Si deux ans de guerre civile n’ont toujours pas suffi, qu’est-ce qui pourrait déclencher une action militaire conjointe des Occidentaux ?
Pour l’heure, rien. Je pense que, malgré tous les bombardements meurtriers et les attaques à l’arme chimique qu’il pourrait y avoir, la prochaine étape pour espérer voir les choses bouger c’est un nouveau sommet international, un "Genève II".
Récemment, j’ai eu l’occasion de m’entretenir avec un officier de l’armée française qui m’a dit qu’il y avait eu une envie, au printemps dernier, mais qu’un déploiement militaire international sur place était techniquement compliqué et surtout très cher. D’autant plus que le système de défense anti-aérien du régime est plus coriace que celui de Kadhafi par exemple. Une action militaire occidentale signifierait une perte conséquente en matériel.

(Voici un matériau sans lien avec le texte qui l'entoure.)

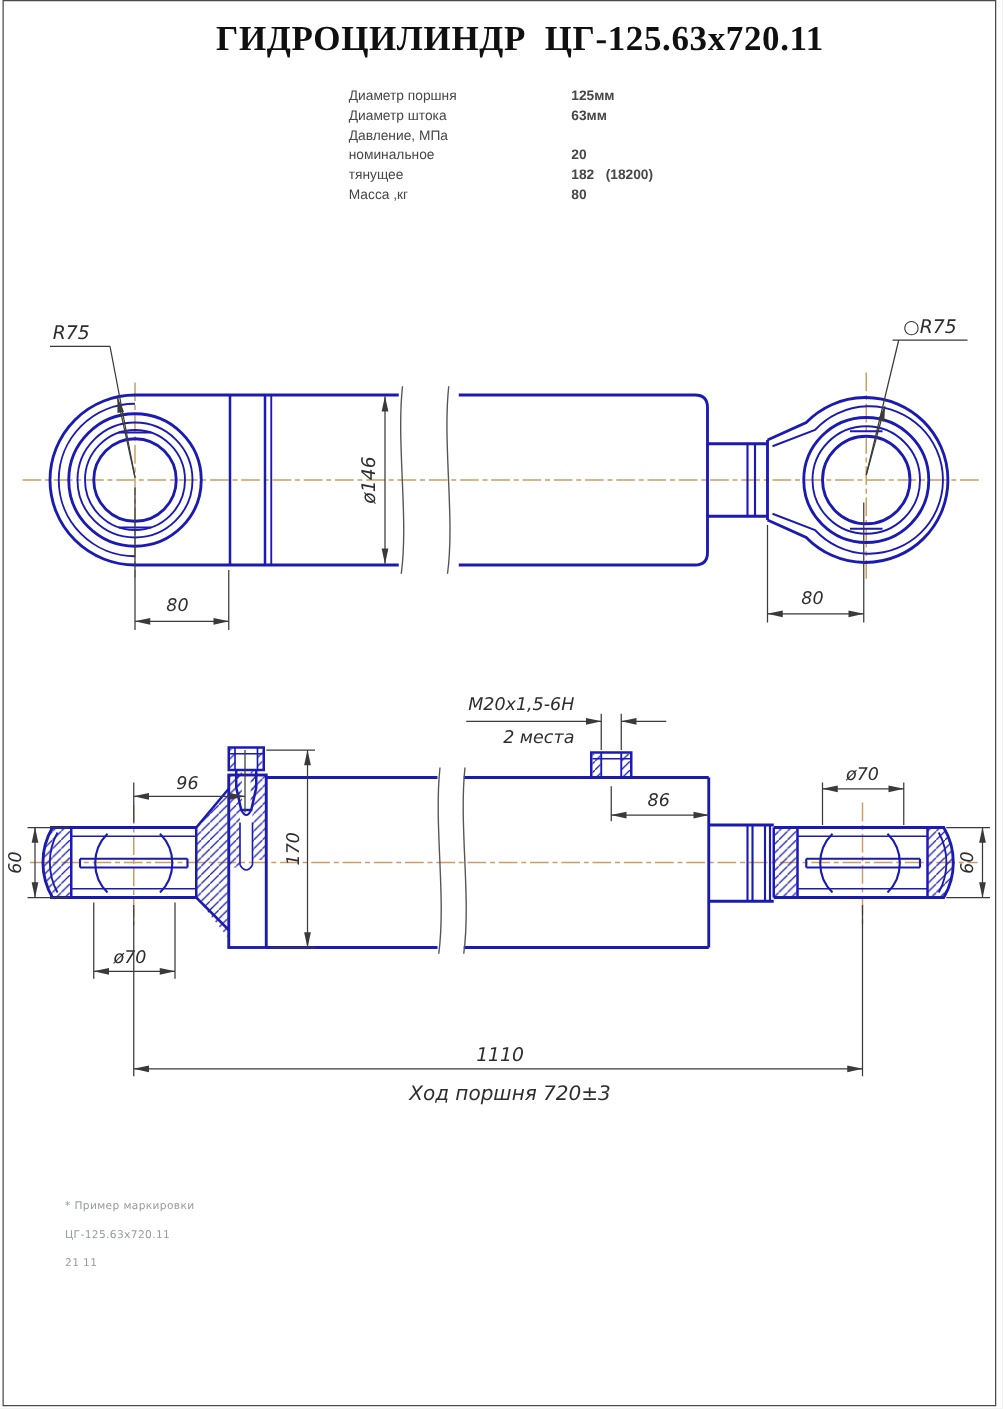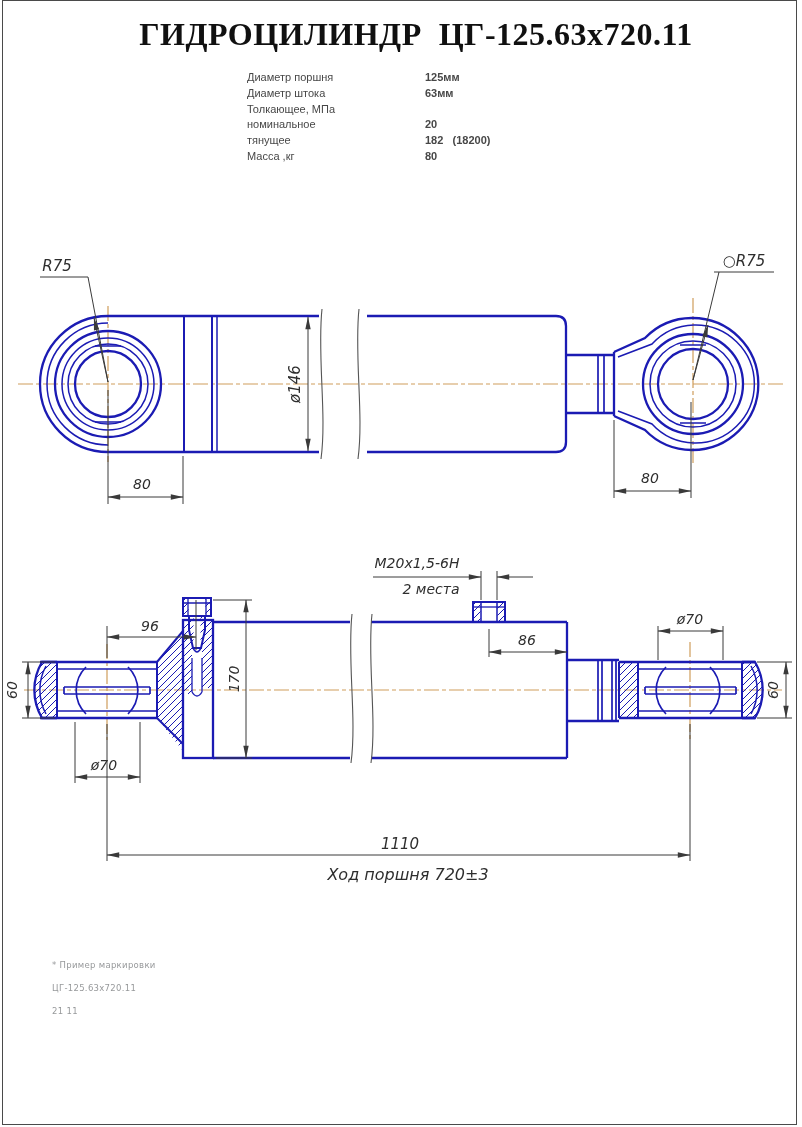--- a/index.html
+++ b/index.html
@@ -1,23 +1,23 @@
 <!DOCTYPE html>
 <html><head>
 <meta charset="utf-8">
 <style>
   html,body{margin:0;padding:0;background:#e8e8e8;}
   #page{position:relative;width:802px;height:1127px;background:#ffffff;overflow:hidden;
         font-family:"Liberation Sans",sans-serif;}
   #title{position:absolute;left:40px;right:10px;top:16px;text-align:center;
-         font-family:"Liberation Serif",serif;font-weight:bold;font-size:32px;color:#101010;
+         font-family:"Liberation Serif",serif;font-weight:bold;font-size:28px;color:#101010;
          white-space:pre;letter-spacing:.5px;}
   #specs{position:absolute;left:247px;top:70px;font-size:11px;color:#474747;line-height:15.8px;}
   .srow{display:flex;}
-  .srow .lab{width:178px;white-space:pre;}
+  .srow .lab{width:178px;white-space:pre;margin-left:32px;}
   .srow .val{white-space:pre;font-weight:bold;}
   #footnote{position:absolute;left:52px;top:960px;color:#97999b;font-size:8.5px;
             font-family:"DejaVu Sans",sans-serif;letter-spacing:.3px;}
   #footnote div{margin-bottom:13px;}
   svg{position:absolute;left:0;top:0;}
   svg text{font-family:"DejaVu Sans",sans-serif;font-style:italic;fill:#2e2e2e;}
   .b{stroke:#1b1bb3;fill:none;}
   .w23{stroke-width:2.3px;} .w20{stroke-width:2px;} .w17{stroke-width:1.7px;}
   .w15{stroke-width:1.5px;} .w13{stroke-width:1.3px;}
   .dim{stroke:#3a3a3a;stroke-width:1px;fill:none;}
@@ -220,21 +220,21 @@
   <div id="specs">
     <div class="srow">
         <span class="lab">Диаметр поршня</span>
         <span class="val">125мм</span>
       </div>
     <div class="srow">
         <span class="lab">Диаметр штока</span>
         <span class="val">63мм</span>
       </div>
     <div class="srow">
-        <span class="lab">Толкающее, МПа</span>
+        <span class="lab">Давление, МПа</span>
         <span class="val"></span>
       </div>
     <div class="srow">
         <span class="lab">номинальное</span>
         <span class="val">20</span>
       </div>
     <div class="srow">
         <span class="lab">тянущее</span>
         <span class="val">182   (18200)</span>
       </div>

Pourquoi la question des armes chimique est-elle si cruciale alors que les bombardements et autres assauts plus "classiques" ont déjà fait 100 000 morts depuis le début du conflit ?
L’arme chimique a une dimension particulièrement grave car elle est moins couramment utilisée dans les conflits. Les images des cadavres ayant été tués à l’arme chimique sont atroces, ça touche immédiatement à l’émotionnel.
Et d’un point de vue diplomatique, l’arme chimique c’est la dernière étape avant d’atteindre le seuil de l’intolérable. C’est l’histoire de la fameuse ligne rouge tracée par Obama à l’été 2012. Tant que l’utilisation des armes chimique ne sera pas internationalement reconnue par tous les bords, le garde-fou est maintenu. En d'autres termes, l'Occident tergiverse parce que reconnaître unanimement l'utilisation d'armes chimique leur impose une intervention militaire dont ils n'ont pas envie.
Pour l’heure, le seul élément qui est avéré c’est qu’il y a eu une vaste offensive de l’armée. On parle de quelque 34 000 hommes mobilisés.